There have been seeds of rebellion for some time, he acknowledged, including the illegal halachic weddings. “The number of Orthodox who choose not to marry through the rabbinate is in the dozens, maybe a hundred a year,” he said.
“The personal status issue is the pivot, the hinge. This is really a game changer in many respects,” he said.
For Farber, and for Riskin, “civil disobedience is something that’s in our blood,” said Farber, who was involved in rallying for the freedom of the Soviet Prisoners of Zion since he was five years old.
‘I’m devastated that we fought this incredible battle to bring them here, and slapped them in the face’
“I think the notion of being willing to fight for our brothers and sisters, in particular this population, is something that is motivating me.
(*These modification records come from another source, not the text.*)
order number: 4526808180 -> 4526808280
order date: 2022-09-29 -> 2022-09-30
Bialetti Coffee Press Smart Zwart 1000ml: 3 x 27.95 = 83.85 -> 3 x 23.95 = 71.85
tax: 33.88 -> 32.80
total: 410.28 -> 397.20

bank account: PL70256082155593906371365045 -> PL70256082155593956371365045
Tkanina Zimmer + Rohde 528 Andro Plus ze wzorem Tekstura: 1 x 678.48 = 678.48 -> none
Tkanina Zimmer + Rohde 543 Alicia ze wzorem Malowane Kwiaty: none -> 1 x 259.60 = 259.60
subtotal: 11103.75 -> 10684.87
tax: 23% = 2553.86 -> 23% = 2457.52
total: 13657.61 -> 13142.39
I’m devastated that we fought this incredible battle to bring them here, and slapped them in the face, proverbially,” he said.
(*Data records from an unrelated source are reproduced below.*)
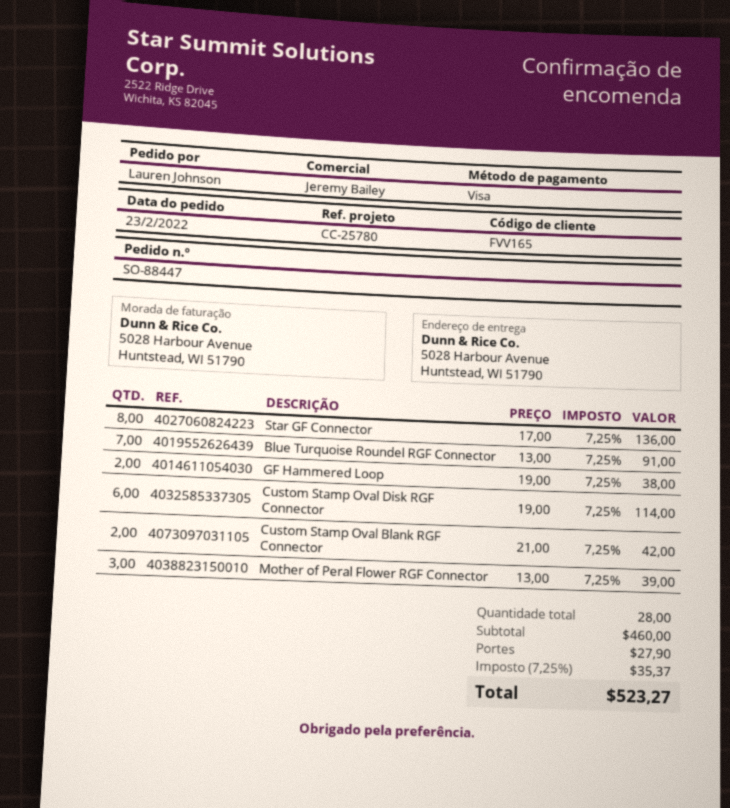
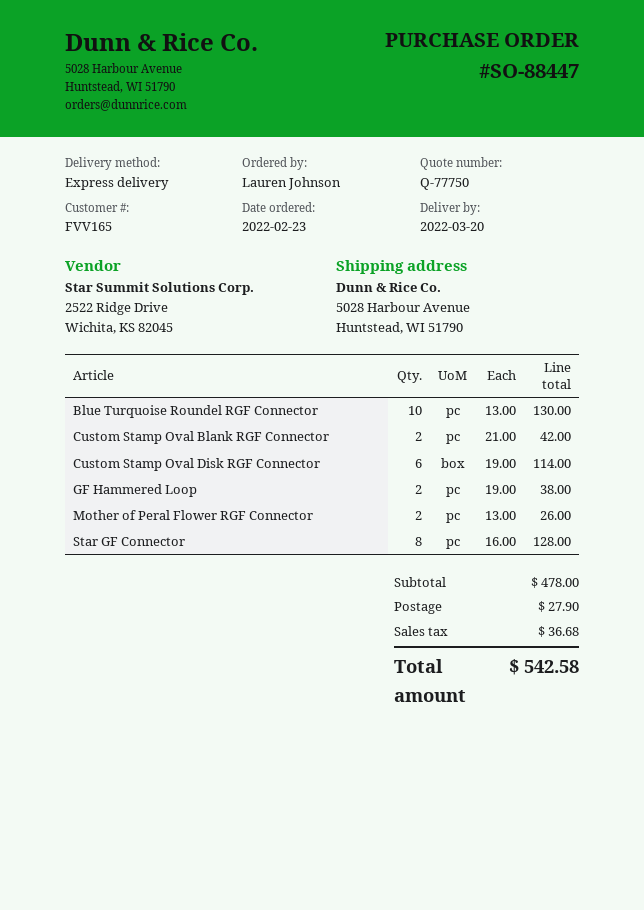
Star GF Connector: 8 x 17.00 = 136.00 -> 8 x 16.00 = 128.00
Blue Turquoise Roundel RGF Connector: 7 x 13.00 = 91.00 -> 10 x 13.00 = 130.00
Mother of Peral Flower RGF Connector: 3 x 13.00 = 39.00 -> 2 x 13.00 = 26.00
subtotal: 460.00 -> 478.00
tax: 35.37 -> 36.68
total: 523.27 -> 542.58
On the question of what options will the Giyur Kahalacha converts have for marriage, Farber said there were several conversion candidates for the Giyur Kahalacha courts who are recognized as Jewish by the Ministry of the Interior, but cannot prove it to the rabbinate.
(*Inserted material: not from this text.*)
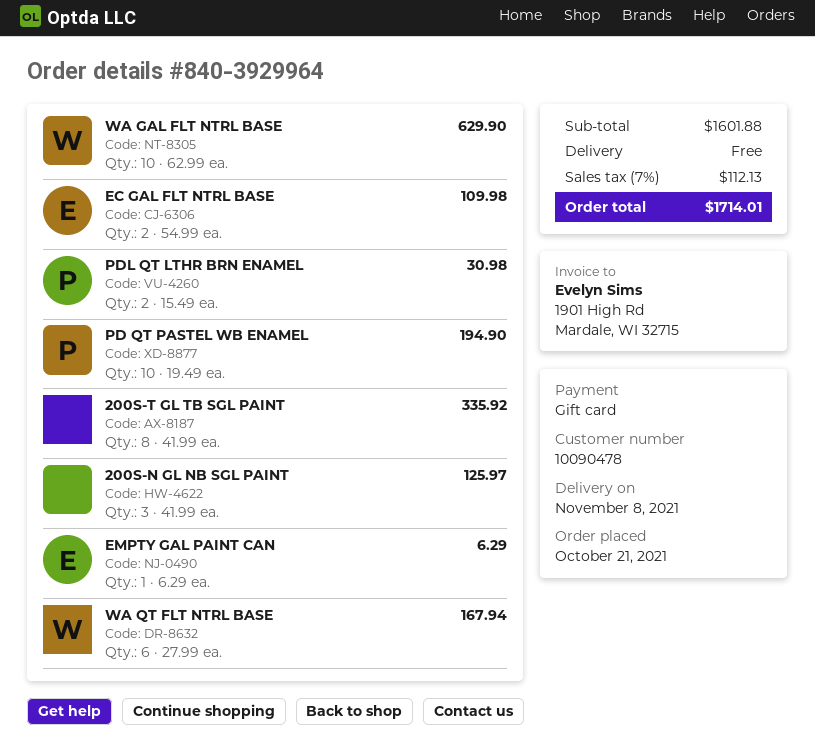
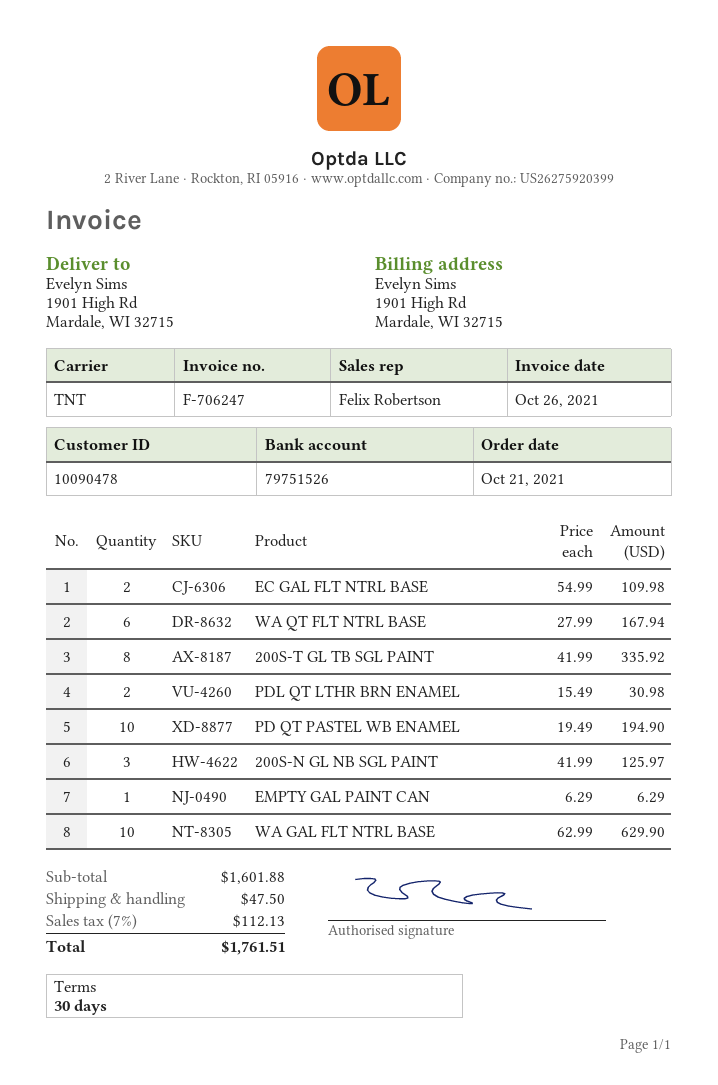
shipping: 0.00 -> 47.50
total: 1714.01 -> 1761.51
“Those people could in principle be married through the local rabbis,” he said, if they were satisfied of the candidates’ Jewishness. Today, however, even if you are registered as Jewish in the state’s population registry — “the rabbinate still wants to check you” and all candidates must go through a strict certification process.
The overwhelming majority of the Giyur Kahalacha candidates, however, are not recognized as Jewish by the Interior Ministry, so Farber foresees a series of battles in the Supreme Court in the future.
Getting the population registry to acknowledge the converts as Jewish is “on the business plan for the spring,” said Farber, and he has little doubt that an eventual Supreme Court case will evolve — one that he is almost certain he will win based on the fact that in 2002, the Israeli Reform and Conservative movements won the right to register their members who converted in Israel under their formal auspices as Jewish. (They are not, however, considered Jewish by the rabbinate.)
Farber, in his work at Itim, is already party to several Supreme Court cases, including one petition with two issues at stake: whether the Interior Ministry should recognize conversions in Israel completed through independent conversion courts outside of the state’s Conversion Authority, and whether those potential converts who were rejected by the rabbinate because they didn’t enter the country under the Law of Return may convert in an independent court in Israel and subsequently petition for citizenship.
In the meantime, in conversation with The Times of Israel, Farber said he would counsel rabbis such as Stav and Riskin to wait a while before officiating at the weddings of the independent conversion courts’ converts, suspecting the rabbinate would withdraw their licenses.
“One of two things is going to happen — either the rabbinate will capitulate and recognize the converts, or they will render themselves useless and have a massive Orthodox rebellion,” said Farber.